-- DATASET CONTENT follows --
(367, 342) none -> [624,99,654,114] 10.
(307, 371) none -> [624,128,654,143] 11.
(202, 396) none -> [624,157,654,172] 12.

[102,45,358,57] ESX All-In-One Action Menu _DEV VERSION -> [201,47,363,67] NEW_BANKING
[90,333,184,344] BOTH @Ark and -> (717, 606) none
-- DATASET CONTENT concluded --
-- DATASET CONTENT follows --
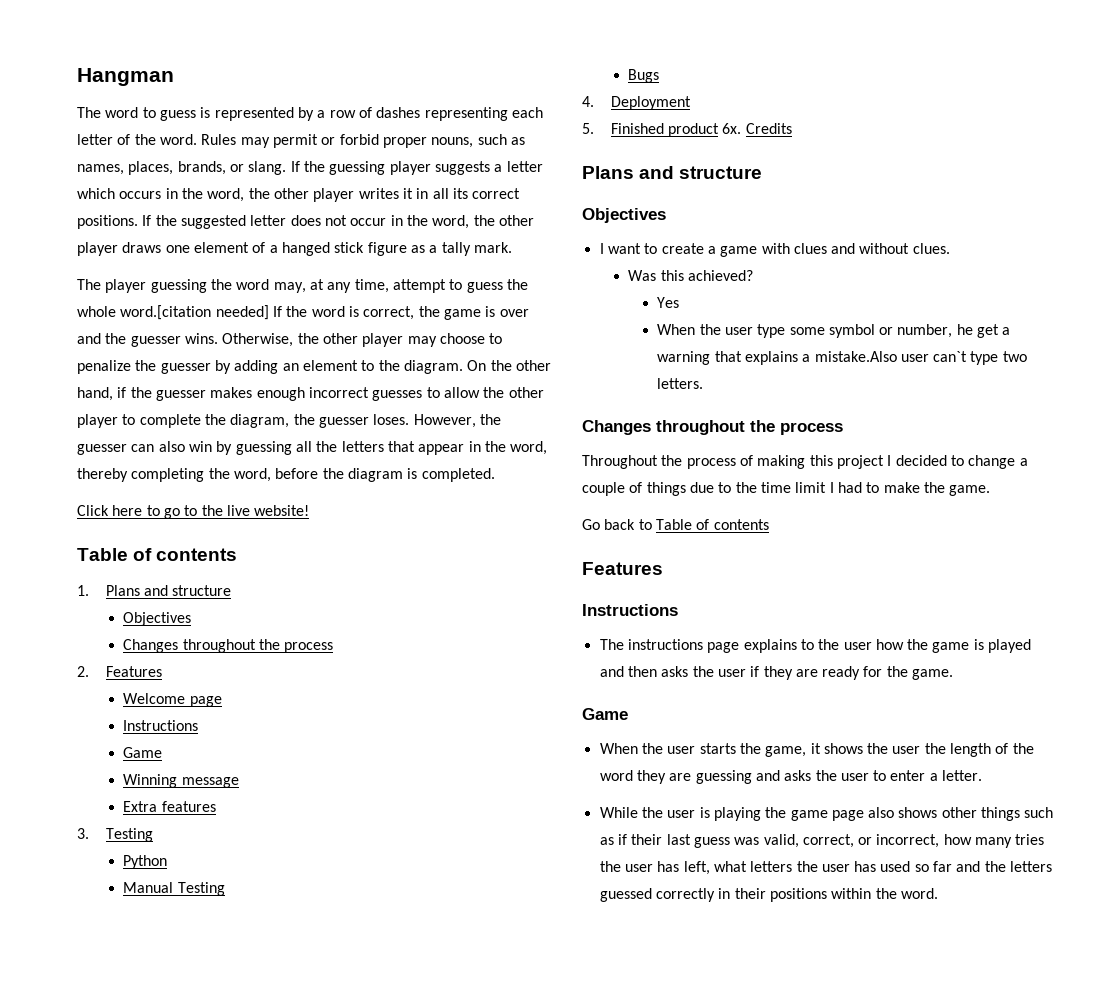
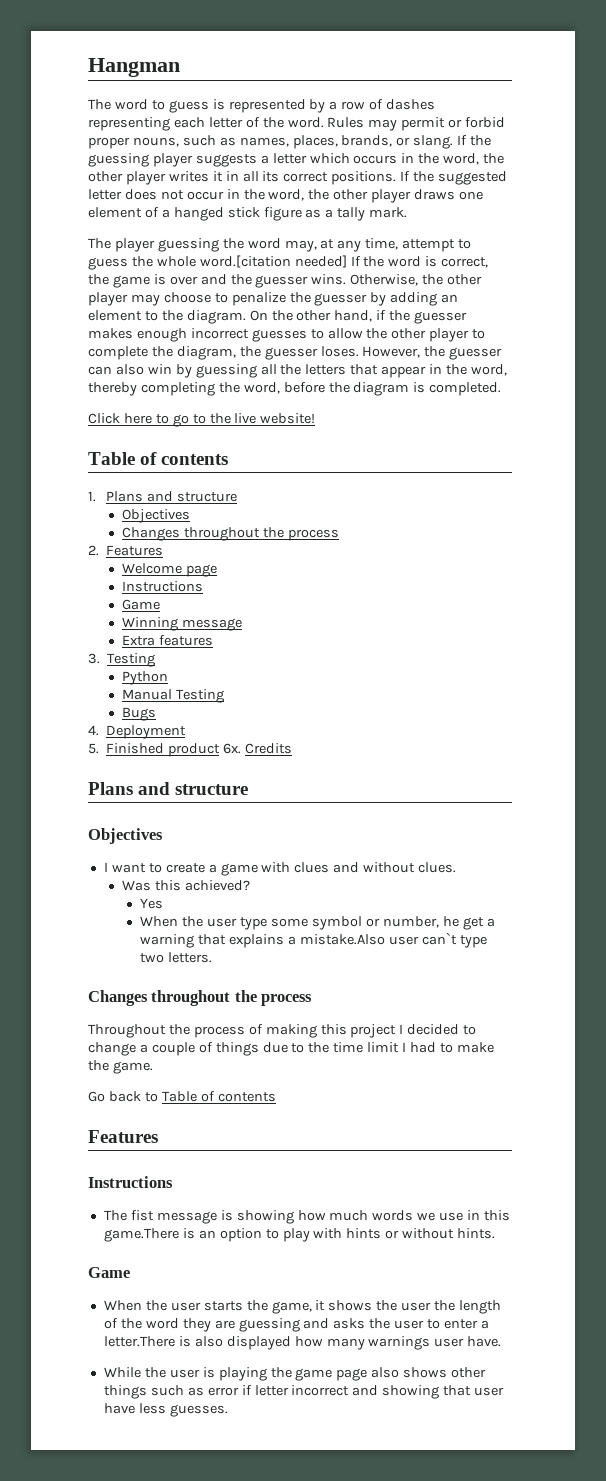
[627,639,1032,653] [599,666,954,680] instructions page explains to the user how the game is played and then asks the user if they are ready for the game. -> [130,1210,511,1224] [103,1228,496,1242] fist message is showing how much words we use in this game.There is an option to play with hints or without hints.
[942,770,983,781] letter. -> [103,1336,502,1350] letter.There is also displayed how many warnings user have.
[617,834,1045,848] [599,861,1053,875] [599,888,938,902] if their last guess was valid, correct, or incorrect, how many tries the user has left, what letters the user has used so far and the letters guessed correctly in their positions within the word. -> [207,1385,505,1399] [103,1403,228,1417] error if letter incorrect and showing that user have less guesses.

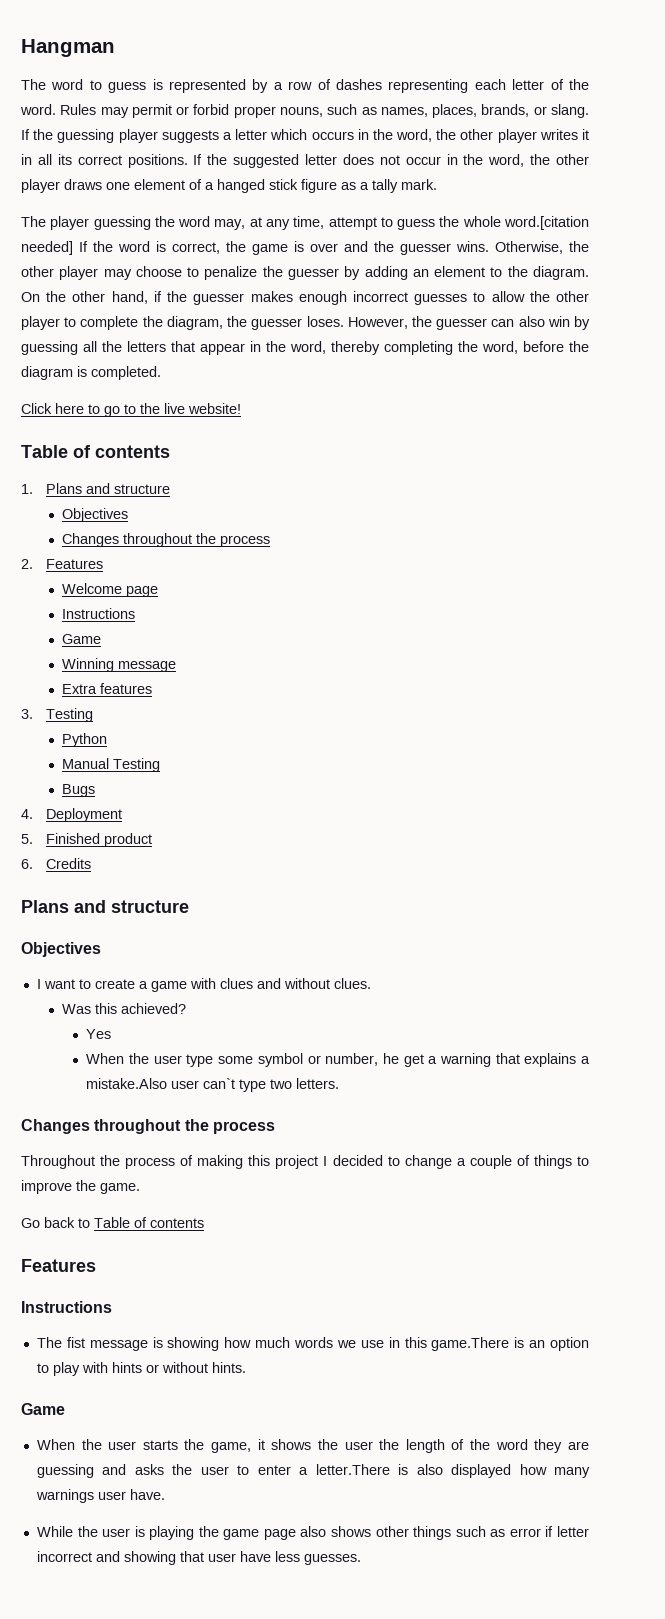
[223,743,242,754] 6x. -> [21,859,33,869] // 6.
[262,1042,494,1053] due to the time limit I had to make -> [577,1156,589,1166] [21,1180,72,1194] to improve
-- DATASET CONTENT concluded --
-- DATASET CONTENT follows --
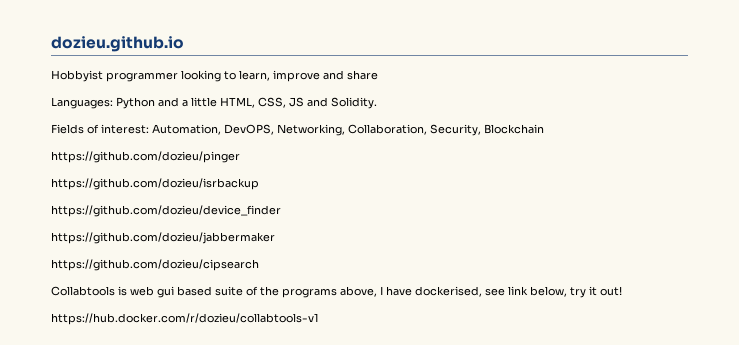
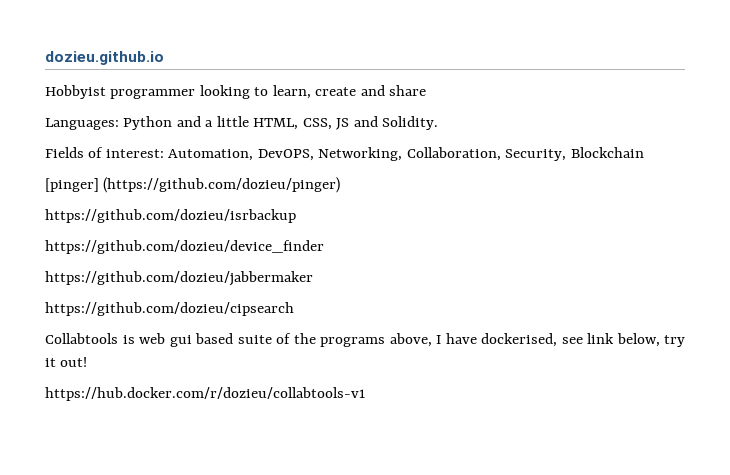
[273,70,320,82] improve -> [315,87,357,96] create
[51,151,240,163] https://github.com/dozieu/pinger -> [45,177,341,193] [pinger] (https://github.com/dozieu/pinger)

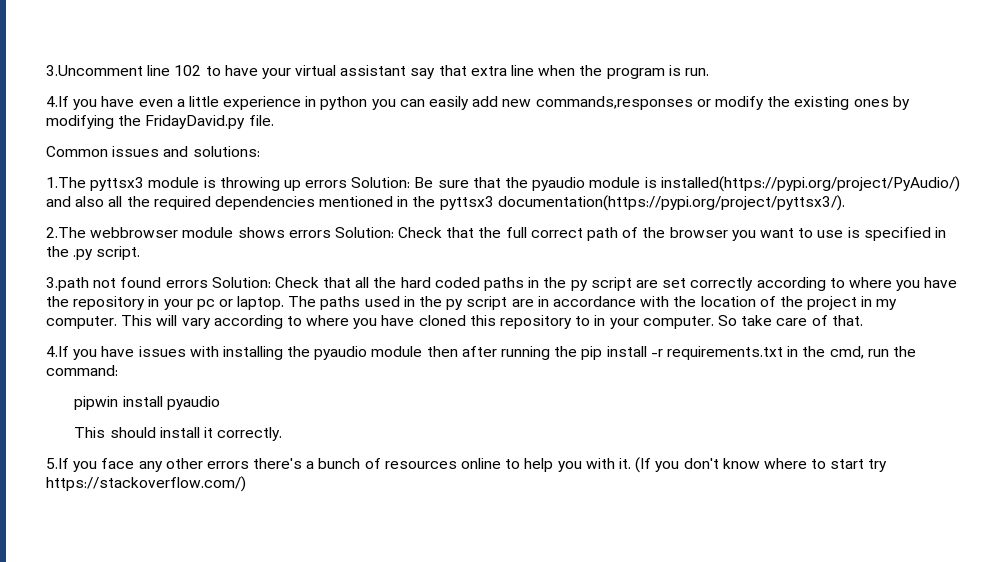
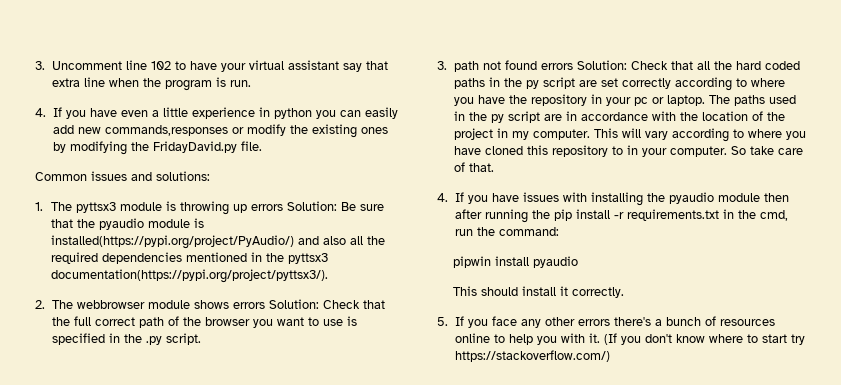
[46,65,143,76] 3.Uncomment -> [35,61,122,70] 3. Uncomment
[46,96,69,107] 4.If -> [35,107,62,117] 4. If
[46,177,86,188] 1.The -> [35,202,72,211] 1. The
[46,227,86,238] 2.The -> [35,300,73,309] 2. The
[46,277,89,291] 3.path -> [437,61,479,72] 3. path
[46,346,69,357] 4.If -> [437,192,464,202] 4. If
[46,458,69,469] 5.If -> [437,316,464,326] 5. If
-- DATASET CONTENT concluded --
Output, from the data above, the lines from the line with "[46,96,69,107] 4.If -> [35,107,62,117] 4. If" to the line with "[46,458,69,469] 5.If ->" exactly as they stand, both ends included and nothing else.

[46,96,69,107] 4.If -> [35,107,62,117] 4. If
[46,177,86,188] 1.The -> [35,202,72,211] 1. The
[46,227,86,238] 2.The -> [35,300,73,309] 2. The
[46,277,89,291] 3.path -> [437,61,479,72] 3. path
[46,346,69,357] 4.If -> [437,192,464,202] 4. If
[46,458,69,469] 5.If -> [437,316,464,326] 5. If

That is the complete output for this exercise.